Records from a data collection:

+++

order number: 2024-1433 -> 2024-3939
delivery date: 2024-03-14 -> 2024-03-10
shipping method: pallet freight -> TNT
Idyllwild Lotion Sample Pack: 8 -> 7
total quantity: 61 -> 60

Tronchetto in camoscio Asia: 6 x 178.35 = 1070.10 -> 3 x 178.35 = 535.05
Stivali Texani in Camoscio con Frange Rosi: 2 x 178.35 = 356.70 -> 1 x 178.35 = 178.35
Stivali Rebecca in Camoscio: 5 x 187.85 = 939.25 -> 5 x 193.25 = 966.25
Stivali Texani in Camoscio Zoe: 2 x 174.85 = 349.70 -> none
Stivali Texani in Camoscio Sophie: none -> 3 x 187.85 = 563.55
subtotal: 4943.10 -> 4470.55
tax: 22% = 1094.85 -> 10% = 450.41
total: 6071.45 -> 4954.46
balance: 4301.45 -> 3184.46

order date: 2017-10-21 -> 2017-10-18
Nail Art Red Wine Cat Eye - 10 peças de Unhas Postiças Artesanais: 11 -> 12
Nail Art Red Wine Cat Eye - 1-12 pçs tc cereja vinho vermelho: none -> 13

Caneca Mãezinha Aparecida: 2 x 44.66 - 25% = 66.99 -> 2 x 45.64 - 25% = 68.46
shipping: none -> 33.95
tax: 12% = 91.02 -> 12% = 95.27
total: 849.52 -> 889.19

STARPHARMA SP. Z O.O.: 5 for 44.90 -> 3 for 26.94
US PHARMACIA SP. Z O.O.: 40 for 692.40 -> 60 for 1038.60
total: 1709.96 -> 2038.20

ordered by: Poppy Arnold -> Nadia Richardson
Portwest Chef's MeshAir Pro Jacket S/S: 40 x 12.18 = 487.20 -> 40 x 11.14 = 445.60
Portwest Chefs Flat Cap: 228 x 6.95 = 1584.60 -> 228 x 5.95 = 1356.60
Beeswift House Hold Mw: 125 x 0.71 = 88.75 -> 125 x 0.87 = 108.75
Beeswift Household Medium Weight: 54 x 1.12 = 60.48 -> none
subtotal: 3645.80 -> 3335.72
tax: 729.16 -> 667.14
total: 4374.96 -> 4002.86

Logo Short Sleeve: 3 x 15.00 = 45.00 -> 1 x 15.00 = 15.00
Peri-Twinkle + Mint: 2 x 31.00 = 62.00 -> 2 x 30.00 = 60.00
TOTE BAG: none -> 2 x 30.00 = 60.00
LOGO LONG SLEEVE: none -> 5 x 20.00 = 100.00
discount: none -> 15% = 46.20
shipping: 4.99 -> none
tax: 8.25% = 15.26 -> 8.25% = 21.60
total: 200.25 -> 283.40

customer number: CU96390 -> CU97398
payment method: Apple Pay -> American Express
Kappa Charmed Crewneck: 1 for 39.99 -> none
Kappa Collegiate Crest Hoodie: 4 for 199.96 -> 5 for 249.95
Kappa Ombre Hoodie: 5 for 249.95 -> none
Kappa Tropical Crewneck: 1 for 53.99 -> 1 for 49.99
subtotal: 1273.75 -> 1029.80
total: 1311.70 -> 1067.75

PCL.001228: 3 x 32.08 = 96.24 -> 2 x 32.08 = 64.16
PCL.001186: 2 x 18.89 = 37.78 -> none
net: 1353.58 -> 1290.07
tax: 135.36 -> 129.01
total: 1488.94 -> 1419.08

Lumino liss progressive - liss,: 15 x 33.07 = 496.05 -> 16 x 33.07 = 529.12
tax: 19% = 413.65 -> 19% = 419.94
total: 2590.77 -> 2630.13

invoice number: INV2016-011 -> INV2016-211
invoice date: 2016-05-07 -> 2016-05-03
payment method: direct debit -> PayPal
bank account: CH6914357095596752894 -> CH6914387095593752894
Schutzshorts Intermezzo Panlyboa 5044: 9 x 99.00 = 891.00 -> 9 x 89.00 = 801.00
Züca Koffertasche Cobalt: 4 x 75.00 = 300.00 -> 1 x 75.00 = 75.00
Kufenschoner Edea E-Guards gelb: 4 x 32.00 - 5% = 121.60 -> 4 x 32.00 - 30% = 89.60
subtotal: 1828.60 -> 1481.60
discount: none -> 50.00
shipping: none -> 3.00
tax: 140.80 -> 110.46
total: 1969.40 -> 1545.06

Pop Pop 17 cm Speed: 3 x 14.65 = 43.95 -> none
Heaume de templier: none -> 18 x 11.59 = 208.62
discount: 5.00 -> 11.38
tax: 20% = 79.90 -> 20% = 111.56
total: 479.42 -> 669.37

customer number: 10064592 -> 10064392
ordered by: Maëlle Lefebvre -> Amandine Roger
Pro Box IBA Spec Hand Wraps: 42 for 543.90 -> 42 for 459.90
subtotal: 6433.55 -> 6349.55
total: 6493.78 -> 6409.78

+++

What the task requires:
Please reproduce each entry exactly as it appears.

Exercise result:
order number: 2024-1433 -> 2024-3939
delivery date: 2024-03-14 -> 2024-03-10
shipping method: pallet freight -> TNT
Idyllwild Lotion Sample Pack: 8 -> 7
total quantity: 61 -> 60

Tronchetto in camoscio Asia: 6 x 178.35 = 1070.10 -> 3 x 178.35 = 535.05
Stivali Texani in Camoscio con Frange Rosi: 2 x 178.35 = 356.70 -> 1 x 178.35 = 178.35
Stivali Rebecca in Camoscio: 5 x 187.85 = 939.25 -> 5 x 193.25 = 966.25
Stivali Texani in Camoscio Zoe: 2 x 174.85 = 349.70 -> none
Stivali Texani in Camoscio Sophie: none -> 3 x 187.85 = 563.55
subtotal: 4943.10 -> 4470.55
tax: 22% = 1094.85 -> 10% = 450.41
total: 6071.45 -> 4954.46
balance: 4301.45 -> 3184.46

order date: 2017-10-21 -> 2017-10-18
Nail Art Red Wine Cat Eye - 10 peças de Unhas Postiças Artesanais: 11 -> 12
Nail Art Red Wine Cat Eye - 1-12 pçs tc cereja vinho vermelho: none -> 13

Caneca Mãezinha Aparecida: 2 x 44.66 - 25% = 66.99 -> 2 x 45.64 - 25% = 68.46
shipping: none -> 33.95
tax: 12% = 91.02 -> 12% = 95.27
total: 849.52 -> 889.19

STARPHARMA SP. Z O.O.: 5 for 44.90 -> 3 for 26.94
US PHARMACIA SP. Z O.O.: 40 for 692.40 -> 60 for 1038.60
total: 1709.96 -> 2038.20

ordered by: Poppy Arnold -> Nadia Richardson
Portwest Chef's MeshAir Pro Jacket S/S: 40 x 12.18 = 487.20 -> 40 x 11.14 = 445.60
Portwest Chefs Flat Cap: 228 x 6.95 = 1584.60 -> 228 x 5.95 = 1356.60
Beeswift House Hold Mw: 125 x 0.71 = 88.75 -> 125 x 0.87 = 108.75
Beeswift Household Medium Weight: 54 x 1.12 = 60.48 -> none
subtotal: 3645.80 -> 3335.72
tax: 729.16 -> 667.14
total: 4374.96 -> 4002.86

Logo Short Sleeve: 3 x 15.00 = 45.00 -> 1 x 15.00 = 15.00
Peri-Twinkle + Mint: 2 x 31.00 = 62.00 -> 2 x 30.00 = 60.00
TOTE BAG: none -> 2 x 30.00 = 60.00
LOGO LONG SLEEVE: none -> 5 x 20.00 = 100.00
discount: none -> 15% = 46.20
shipping: 4.99 -> none
tax: 8.25% = 15.26 -> 8.25% = 21.60
total: 200.25 -> 283.40

customer number: CU96390 -> CU97398
payment method: Apple Pay -> American Express
Kappa Charmed Crewneck: 1 for 39.99 -> none
Kappa Collegiate Crest Hoodie: 4 for 199.96 -> 5 for 249.95
Kappa Ombre Hoodie: 5 for 249.95 -> none
Kappa Tropical Crewneck: 1 for 53.99 -> 1 for 49.99
subtotal: 1273.75 -> 1029.80
total: 1311.70 -> 1067.75

PCL.001228: 3 x 32.08 = 96.24 -> 2 x 32.08 = 64.16
PCL.001186: 2 x 18.89 = 37.78 -> none
net: 1353.58 -> 1290.07
tax: 135.36 -> 129.01
total: 1488.94 -> 1419.08

Lumino liss progressive - liss,: 15 x 33.07 = 496.05 -> 16 x 33.07 = 529.12
tax: 19% = 413.65 -> 19% = 419.94
total: 2590.77 -> 2630.13

invoice number: INV2016-011 -> INV2016-211
invoice date: 2016-05-07 -> 2016-05-03
payment method: direct debit -> PayPal
bank account: CH6914357095596752894 -> CH6914387095593752894
Schutzshorts Intermezzo Panlyboa 5044: 9 x 99.00 = 891.00 -> 9 x 89.00 = 801.00
Züca Koffertasche Cobalt: 4 x 75.00 = 300.00 -> 1 x 75.00 = 75.00
Kufenschoner Edea E-Guards gelb: 4 x 32.00 - 5% = 121.60 -> 4 x 32.00 - 30% = 89.60
subtotal: 1828.60 -> 1481.60
discount: none -> 50.00
shipping: none -> 3.00
tax: 140.80 -> 110.46
total: 1969.40 -> 1545.06

Pop Pop 17 cm Speed: 3 x 14.65 = 43.95 -> none
Heaume de templier: none -> 18 x 11.59 = 208.62
discount: 5.00 -> 11.38
tax: 20% = 79.90 -> 20% = 111.56
total: 479.42 -> 669.37

customer number: 10064592 -> 10064392
ordered by: Maëlle Lefebvre -> Amandine Roger
Pro Box IBA Spec Hand Wraps: 42 for 543.90 -> 42 for 459.90
subtotal: 6433.55 -> 6349.55
total: 6493.78 -> 6409.78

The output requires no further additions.